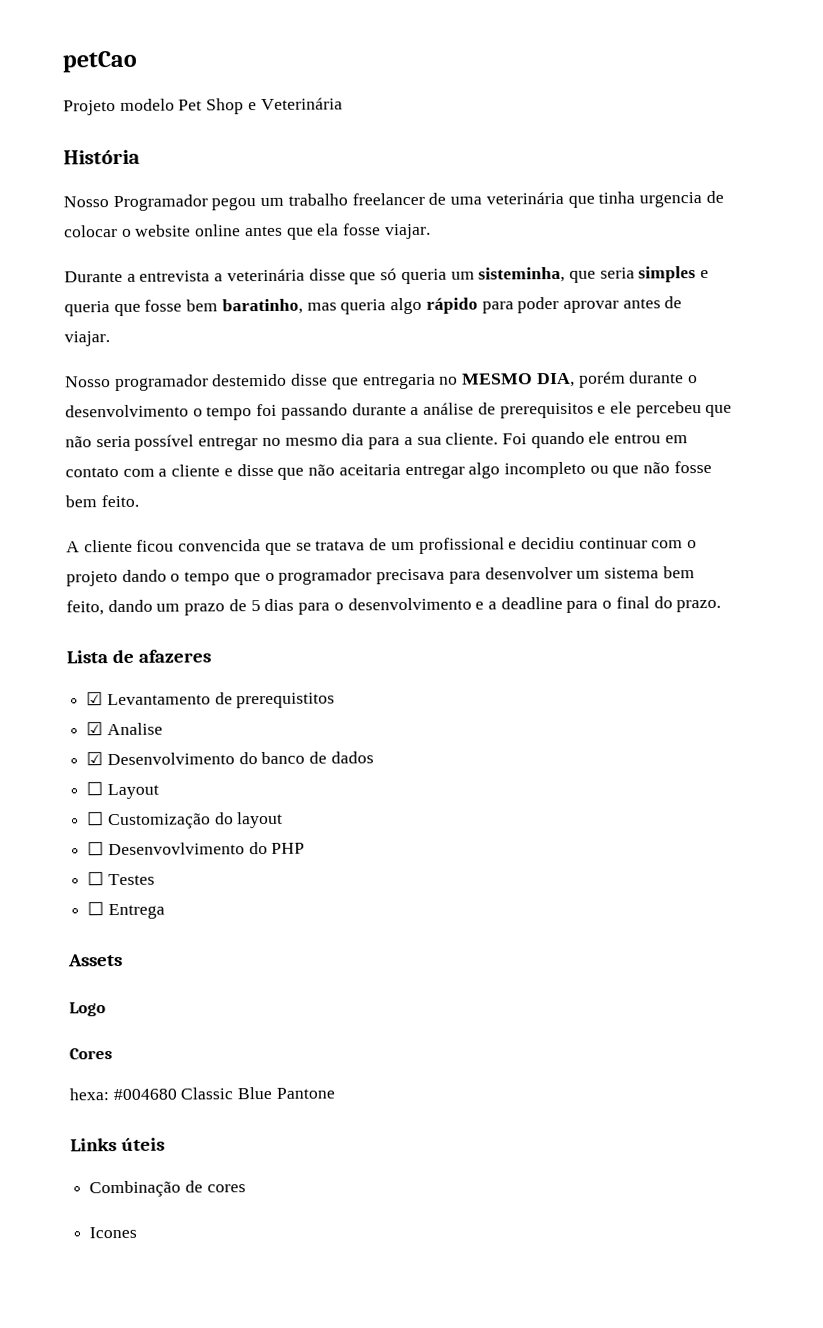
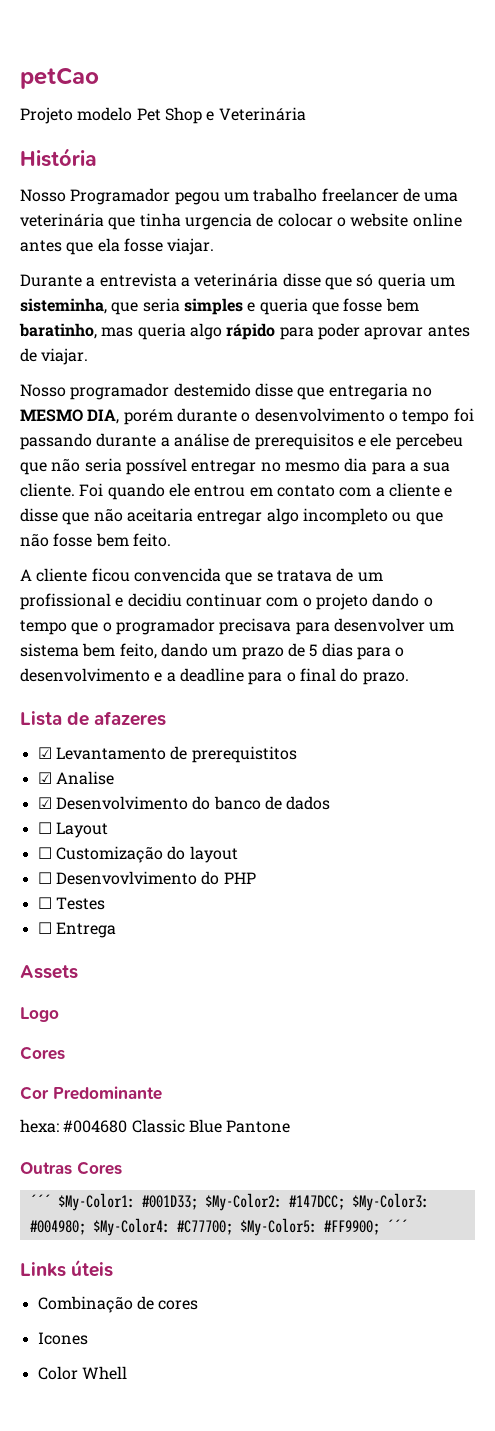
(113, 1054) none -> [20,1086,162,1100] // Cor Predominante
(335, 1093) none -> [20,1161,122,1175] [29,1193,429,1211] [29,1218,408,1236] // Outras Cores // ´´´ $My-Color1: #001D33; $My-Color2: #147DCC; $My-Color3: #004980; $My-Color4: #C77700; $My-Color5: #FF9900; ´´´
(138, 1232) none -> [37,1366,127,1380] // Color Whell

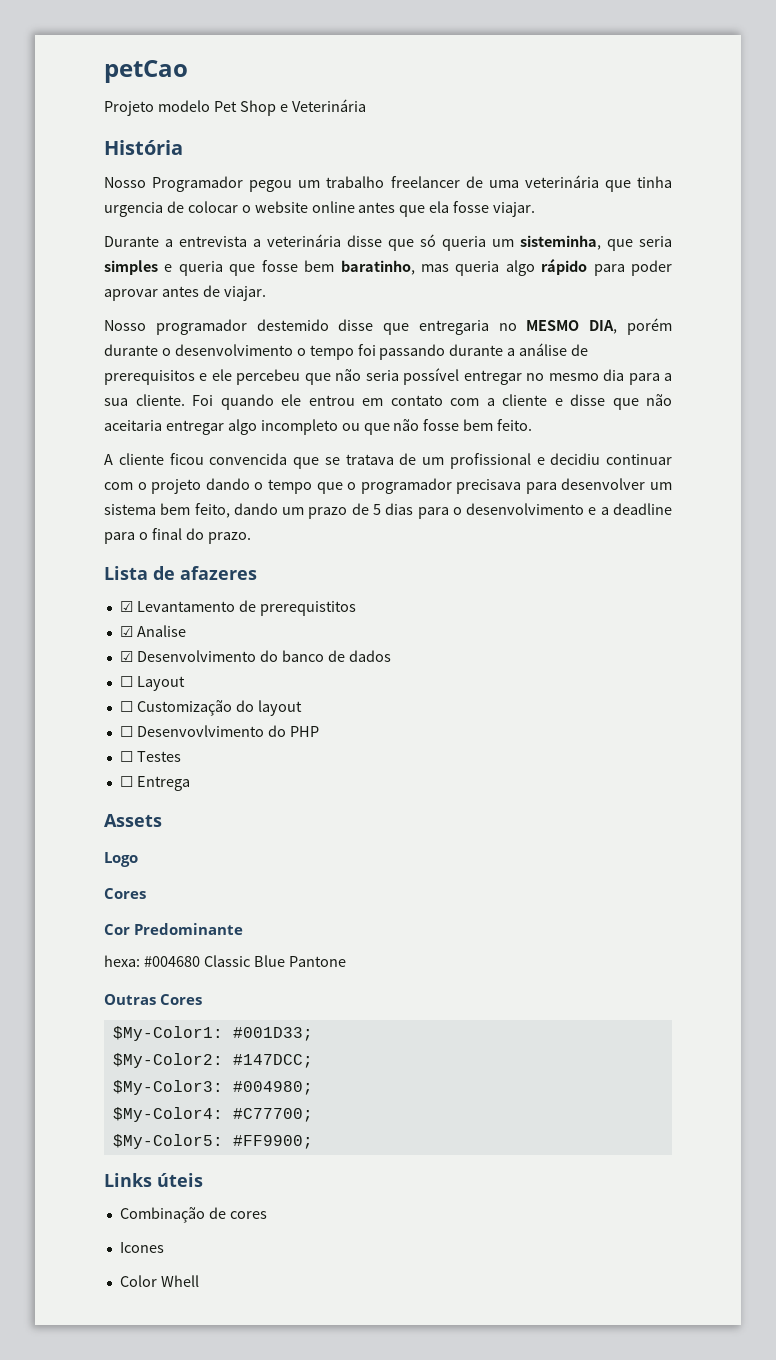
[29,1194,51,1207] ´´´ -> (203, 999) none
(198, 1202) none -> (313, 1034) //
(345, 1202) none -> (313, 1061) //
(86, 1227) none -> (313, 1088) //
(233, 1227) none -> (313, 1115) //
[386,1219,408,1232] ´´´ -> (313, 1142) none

Task to complete:
No pictures belong in the answer; copy all other parts of the listing exactly.

Result for this exercise:
(113, 1054) none -> [20,1086,162,1100] // Cor Predominante
(335, 1093) none -> [20,1161,122,1175] [29,1193,429,1211] [29,1218,408,1236] // Outras Cores // ´´´ $My-Color1: #001D33; $My-Color2: #147DCC; $My-Color3: #004980; $My-Color4: #C77700; $My-Color5: #FF9900; ´´´
(138, 1232) none -> [37,1366,127,1380] // Color Whell

[29,1194,51,1207] ´´´ -> (203, 999) none
(198, 1202) none -> (313, 1034) //
(345, 1202) none -> (313, 1061) //
(86, 1227) none -> (313, 1088) //
(233, 1227) none -> (313, 1115) //
[386,1219,408,1232] ´´´ -> (313, 1142) none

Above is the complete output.